Agli americani piace 'Lemon Tree' di Stajano e Sasson


FRANCESCO GRECO - ROMA. Agli americani piace "Lemon Tree". Percepiscono tutta l'intensità della tragedia epocale in cui il Covid-19 ci ha scaraventati, il grido di dolore dell'umanità, la lacerante incertezza del domani che ci angoscia. Forse mai nei tre millenni di storia che abbiamo alle spalle, dagli Egizi superstiziosi alla società "liquida" dei big-data, l'uomo era apparso così fragile, canna al vento.

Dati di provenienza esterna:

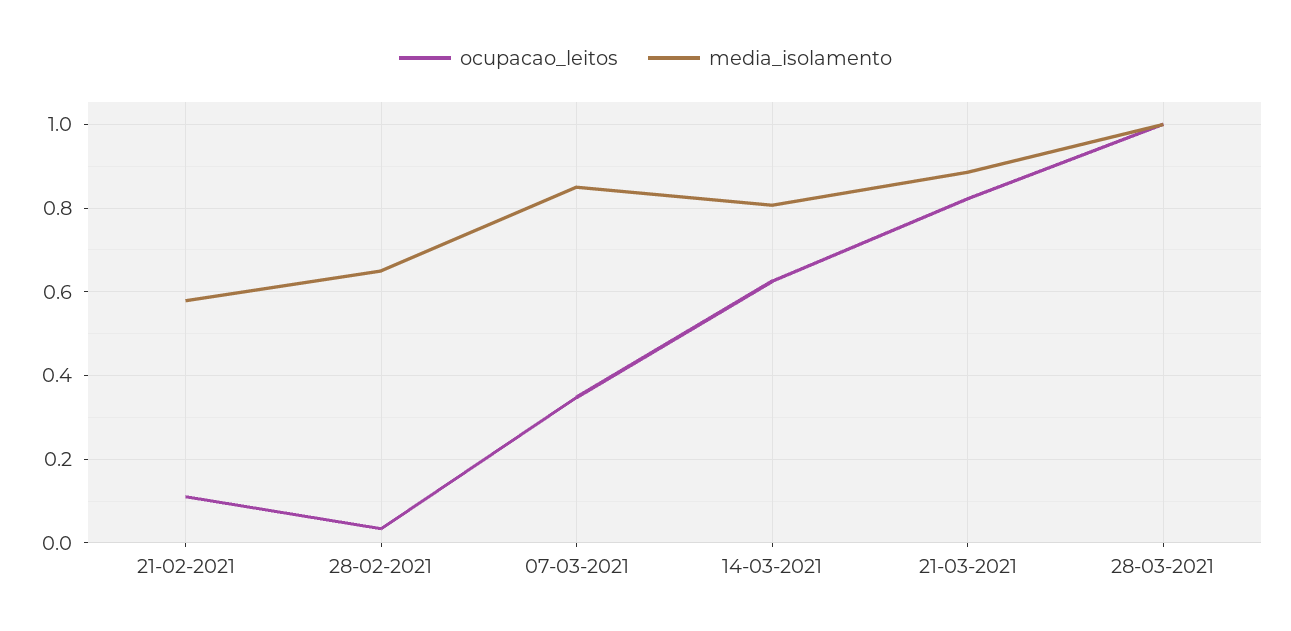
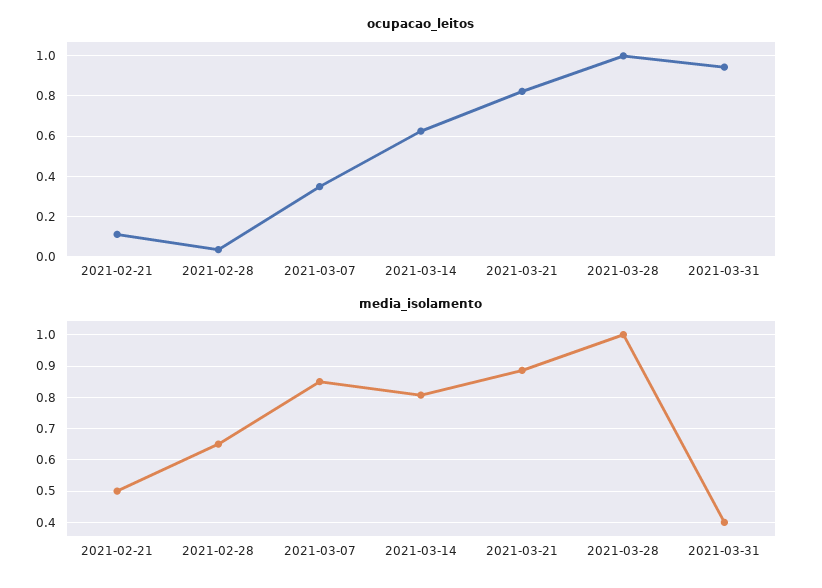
media_isolamento, 21-02-2021: 0.58 -> 0.5
ocupacao_leitos, 2021-03-31: none -> 0.95
media_isolamento, 2021-03-31: none -> 0.4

Il "corto" scritto e girato col telefonino durante il lockdown di primavera da Raffaello Sasson e Francesca Stajano Sasson con l' aiuto del loro figlio Giorgio Zela è stato appena applaudito al "Silicon Valley Festival" (dove c'è Google per capirci), che si è svolto su internet, ma i pixel hanno restituito tutto il pathos degli eventi artistici di livello a cui si assiste in questo anno orribile che si sta trasfigurando in una sorta di azzeramento di civiltà.

Il film è denso di allegorie solari e di messaggi subliminali, sottotraccia. E' la storia di un'attrice che passa dalla gioia per essere stata scelta al casting per un film da protagonista, alla depressione che la sommerge quando giunge la news che, causa coronavirus e pandemia, il progetto a cui tiene tanto, uno step notevole per la sua carriera, subisce uno stop. La tristezza diviene allora psicosomatica, perché lei somatizza tutti i sintomi della malattia. Uno sbandamento interiore, un trauma che la musica di Andrea Tosi enfatizza quel tanto che occorre.

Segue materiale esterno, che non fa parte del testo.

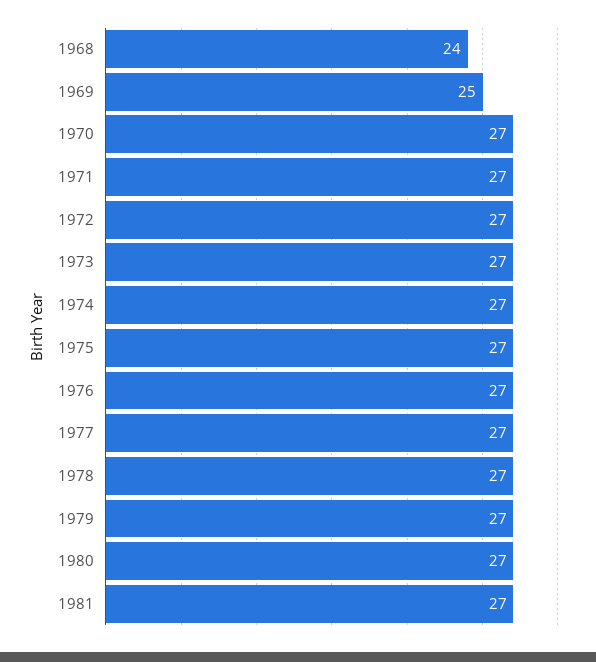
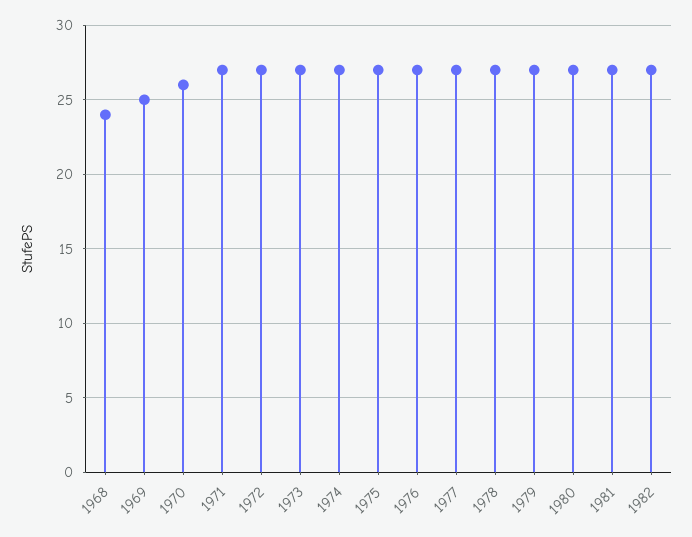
1970: 27 -> 26
1982: none -> 27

Ne parliamo con l'attrice di origine salentina ma nata a Roma, che sta dando la voce a Fellini nel centenario della nascita, ha in stand-by la ripresa di una spettacolo su Mozart che prima del virus ha avuto successo e un film giallo, ambientato nella Germania dell'altro secolo, work in progress, che prevede un cast di livello internazionale.


DOMANDA: La decodificazione del film è quella giusta o contiene anche altre password per capirne il messaggio?
RISPOSTA: "Sono convinta da sempre che la malattia, qualunque malattia, abbia in gran parte origini psicosomatiche, dunque è l' atteggiamento mentale a volte a procurarla. Quando ci siamo messi a scrivere con mio marito Raffaello questo film, abbiamo voluto mostrare come il mio personaggio, dopo la forte delusione, abbia sicuramente avuto un calo delle difese immunitarie, unito al fatto che per sua natura aveva sottovalutato il pericolo di contrarre il virus, cosa che purtroppo fanno in molti...".

D. Teatri chiusi, set fermi, o quasi, lavoratori dello spettacolo senza reddito: non era mai accaduto nella storia dell'umanità, che pure ne ha viste tante: sicuro che non abbiamo sbagliato nulla nella gestione della pandemia?
R. "Credo che quello che sta accadendo abbia qualcosa di fantascientifico e surreale, e penso che tutto questo non sia facilmente gestibile da nessun tipo di governo in nessun posto del mondo. Si sta provando per tentativi a risolvere il problema, spesso si sbaglia, ma dobbiamo avere fiducia".


D. Cosa hanno colto gli americani entusiasti dell'opera? Forse quel senso di precarietà della vita, di un mondo che crolla, di un futuro tutto da rimodulare? 
R. "Gli americani come prima cosa hanno ammirato la nostra capacità di realizzare un film con poco o niente, un telefonino, un' asta da selfie , un' attrice e due cani, i nostri due cani che ci hanno permesso in pieno lockdown di fare delle riprese in esterni. Sicuramente poi il film descrive bene il dramma che stiamo vivendo noi artisti, bloccati in tutto o quasi. Voglio ringraziare la casa di produzione cinematografica svizzera "Goodfellas Motion Pictures" per averci stimolato a produrre questo lavoro, con la post produzione di Leo Barbato, che è anche inserito nel loro progetto internazionale "Lockdown 20" insieme ad altre opere".

D. Quando l'attrice riceve la notizia che il progetto salta, ha un momento di crisi e di dolore che sono quelli dell'intera umanità nel gorgo di qualcosa di imprevisto come il Covid-19, che non sappiamo come gestire né la durata: anche se il film non lo fa intravedere, c'è un raggio di sole che scaldi la nostra speranza di tornare a vivere, lavorare, riallacciare le relazioni, i contatti interrotti?
R. "Il film ci dice chiaramente che la speranza ci deve sempre accompagnare e guidare verso un altrove migliore, forse ripartendo dalla natura senza però sottovalutare il pericolo. La ripresa di tutto dipende da noi, dal nostro atteggiamento mentale e dalla nostra capacità di resistere, qualunque cosa ci accada...".